I was unhappy about the tone of the column. It seemed to me very harsh to be blaming grieving parents for their daughter’s death. The commentator had not spoken to the parents, nor put these questions to them. It seemed a misuse of the newspaper’s power to print her attack.
My immediate boss was at lunch. So I went to the editor, and asked him to read the column. He was Charlie Wilson, a real old school journalist, with a reputation for being tough and fiery. He read it, he agreed with me. We asked the columnist to write a new article about a different subject.
I’ve seen some journalists defend Jan Moir on the basis of free speech. I’ve seen others express surprise at the fuss: ‘it’s just an article’. But why use free speech to attack the bereaved? If we accept the need for laws against libel and inciting hatred, then we accept there are limits to free speech and we accept the power of the media.

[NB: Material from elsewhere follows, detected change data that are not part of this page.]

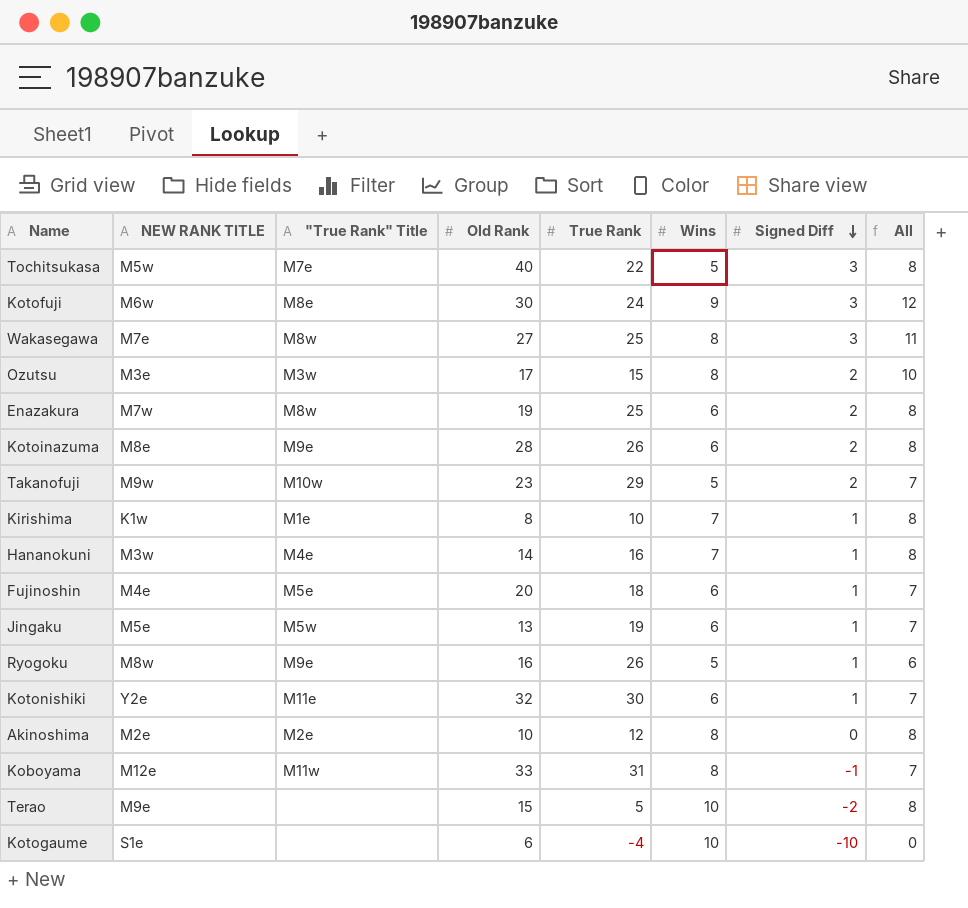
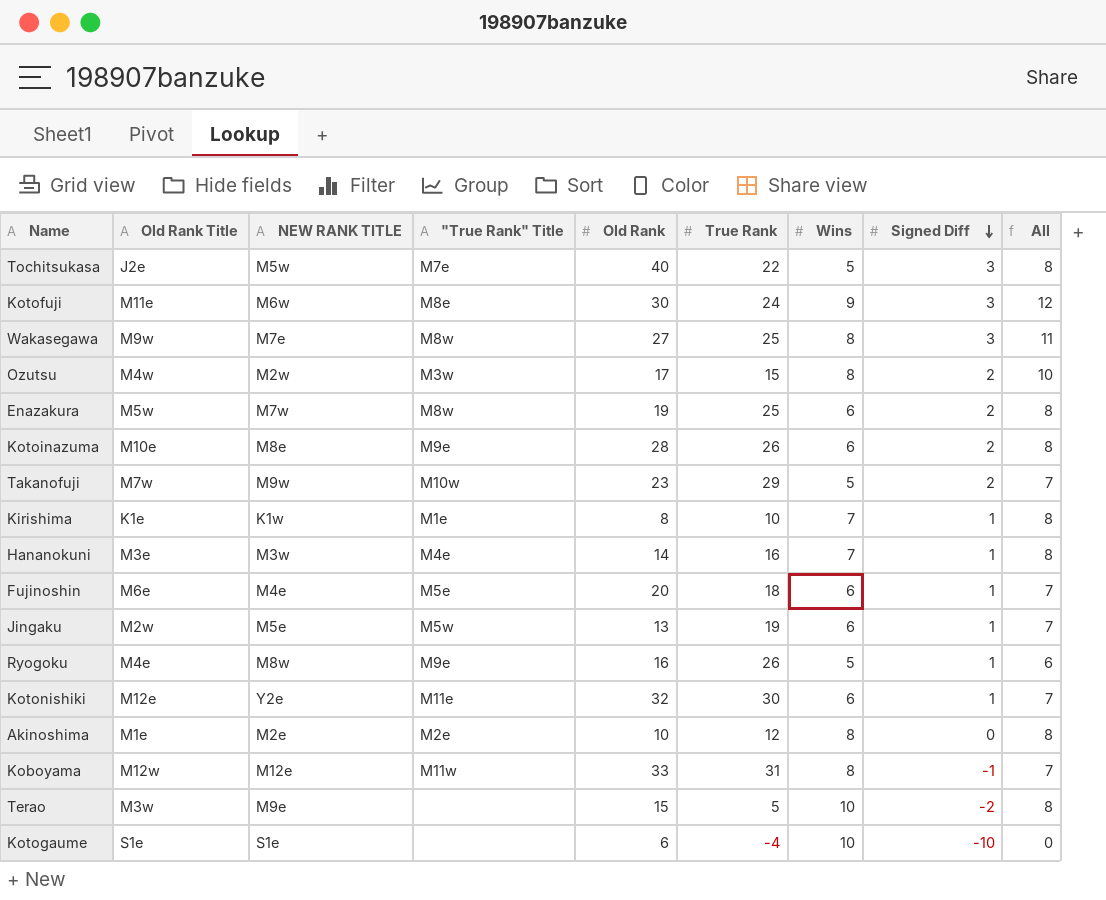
column Old Rank Title | position: none -> 2
Ozutsu | NEW RANK TITLE: M3e -> M2w

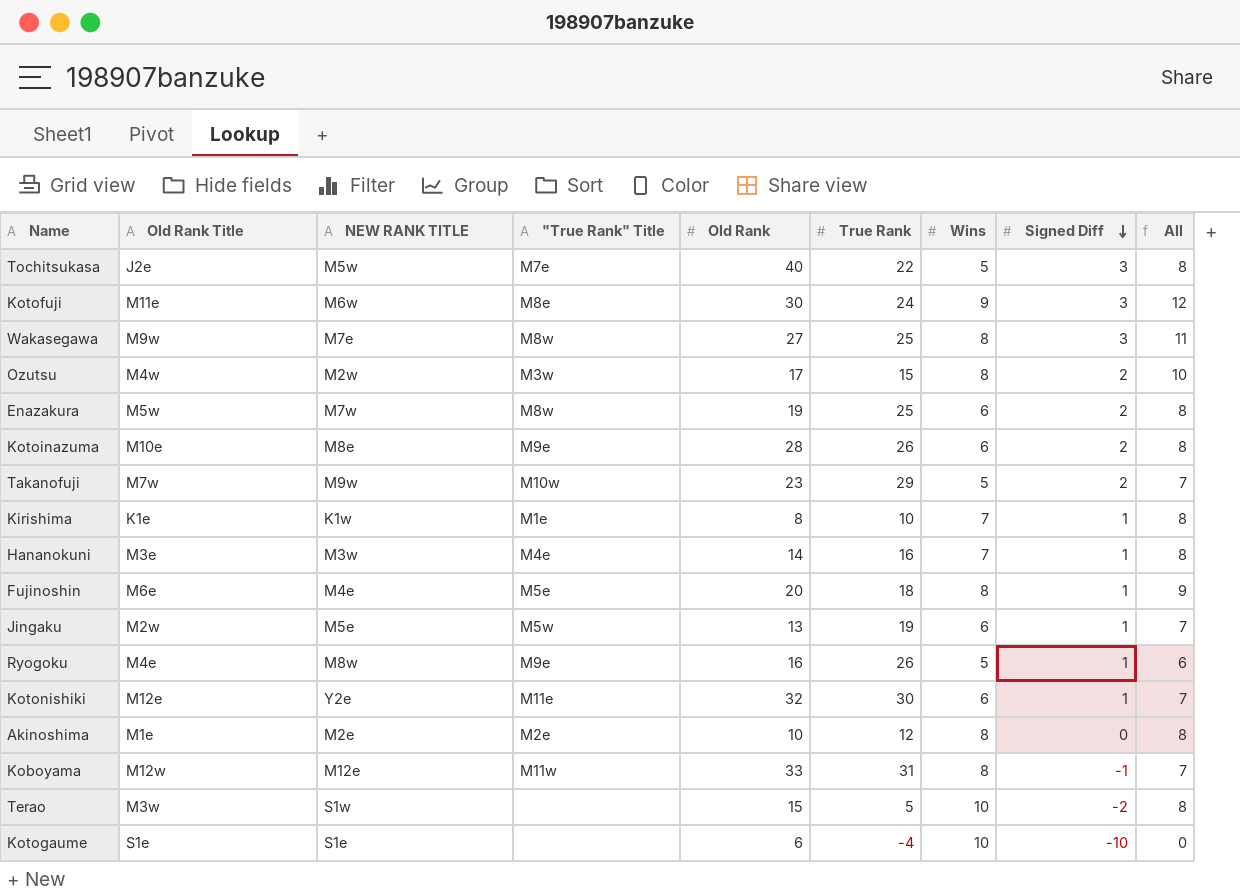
Fujinoshin | Wins: 6 -> 8
Fujinoshin | All: 7 -> 9
Terao | NEW RANK TITLE: M9e -> S1w

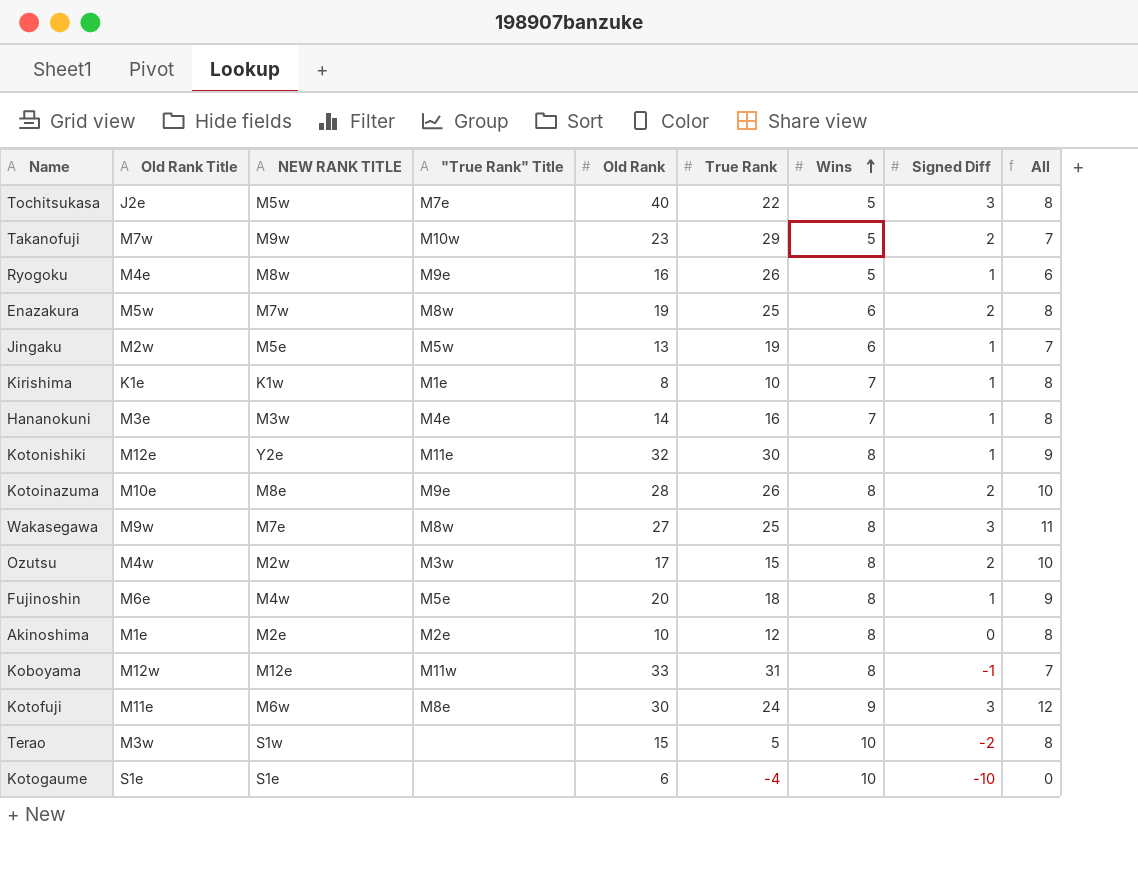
row order: Signed Diff descending -> Wins ascending
Kotonishiki | Wins: 6 -> 8
Kotonishiki | All: 7 -> 9
Kotoinazuma | Wins: 6 -> 8
Kotoinazuma | All: 8 -> 10
Fujinoshin | NEW RANK TITLE: M4e -> M4w

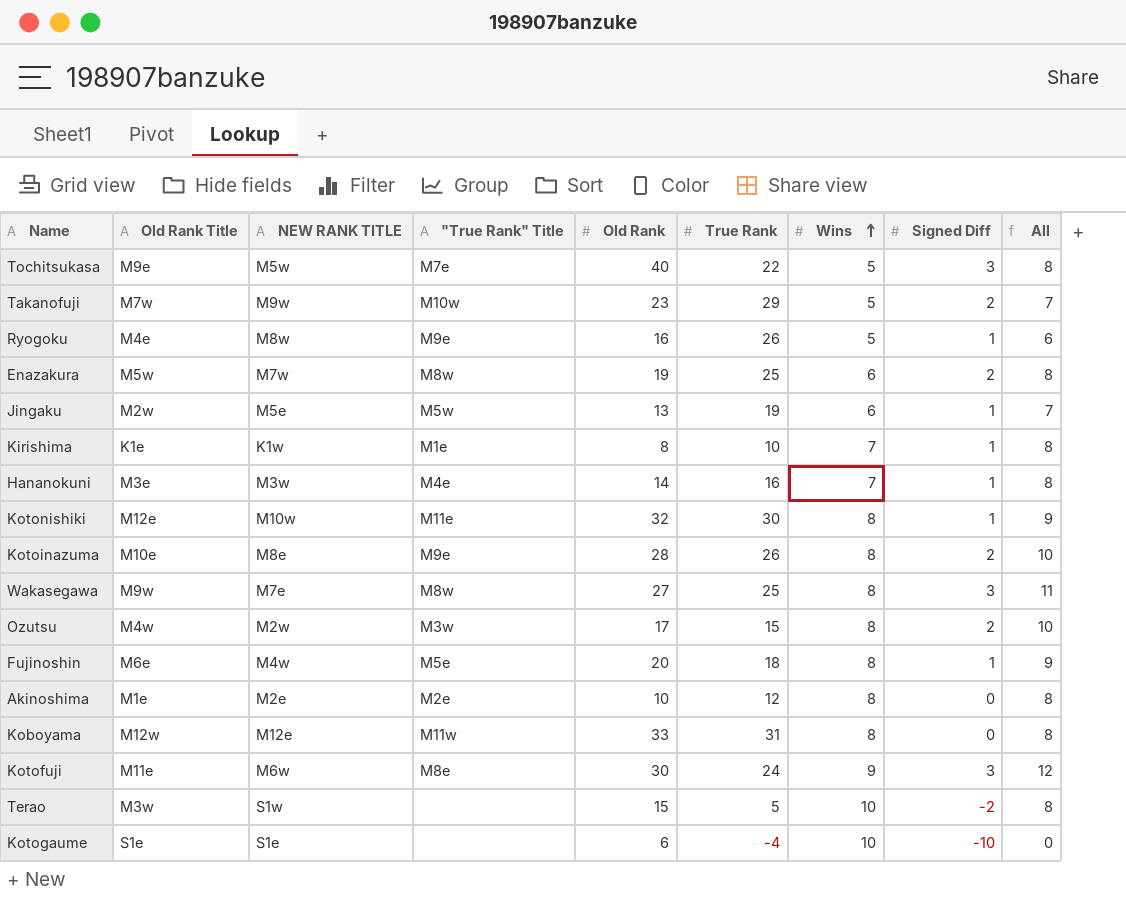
Tochitsukasa | Old Rank Title: J2e -> M9e
Kotonishiki | NEW RANK TITLE: Y2e -> M10w
Koboyama | Signed Diff: -1 -> 0
Koboyama | All: 7 -> 8

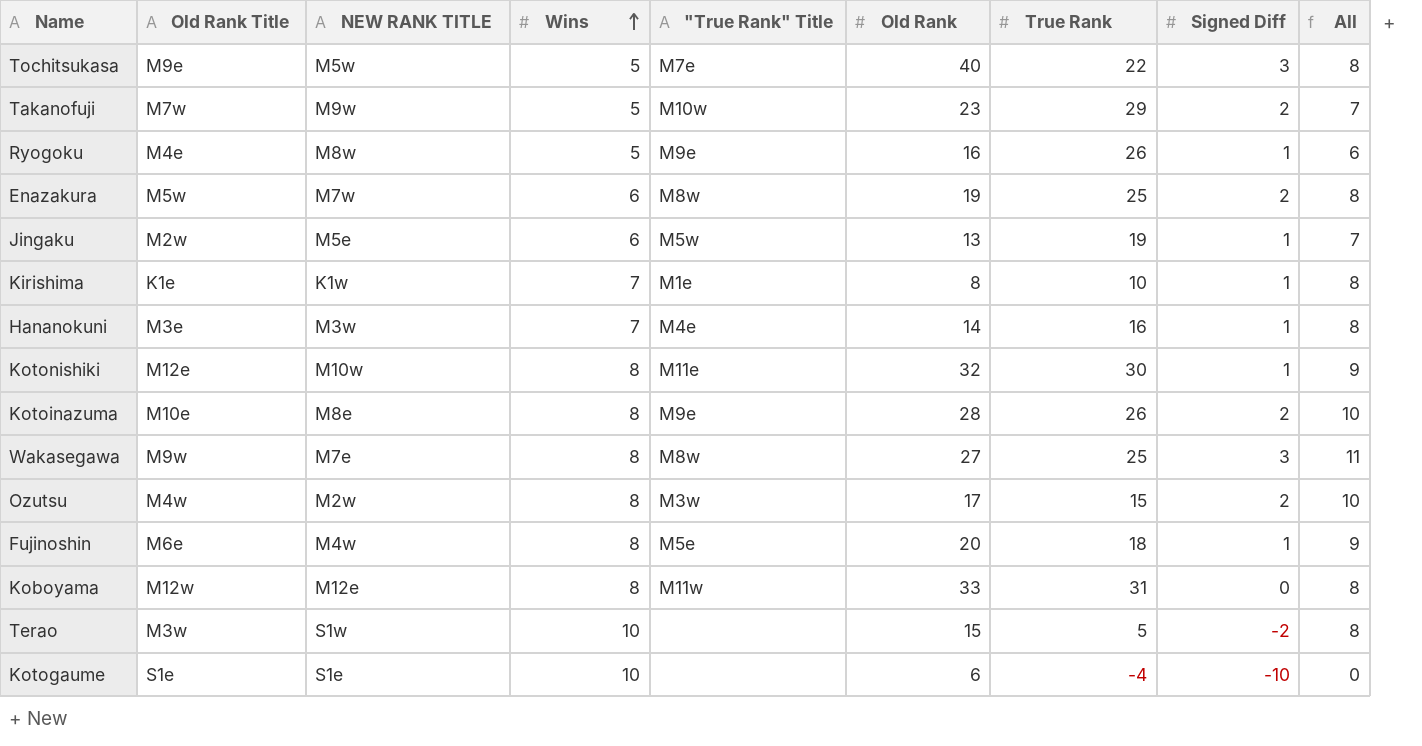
column Wins | position: 7 -> 4
row Akinoshima: M1e | M2e | M2e | 10 | 12 | 8 | 0 | 8 -> none
row Kotofuji: M11e | M6w | M8e | 30 | 24 | 9 | 3 | 12 -> none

I think it's great that advertisers asked for their ads to be pulled from the internet site. It's a free country, and it's their right to object to offensive content. I'm ecstatic that the article received so many complaints that the Press Complaints Commission website crashed and had to quickly add a special 'if you're complaining about Jan Moir' button.
So, Jan Moir and the editor of the Daily Mail, I’m saying to you what I say to my children. Sorry borry is not good enough.
UPDATE: One week and 22,000 complaints later Jan Moir wrote another column in the Mail. I suppose I could pick it apart and demonstrate her small-minded confusion again. But luckily McGuffin's superb blog on the tabloid press has done it already.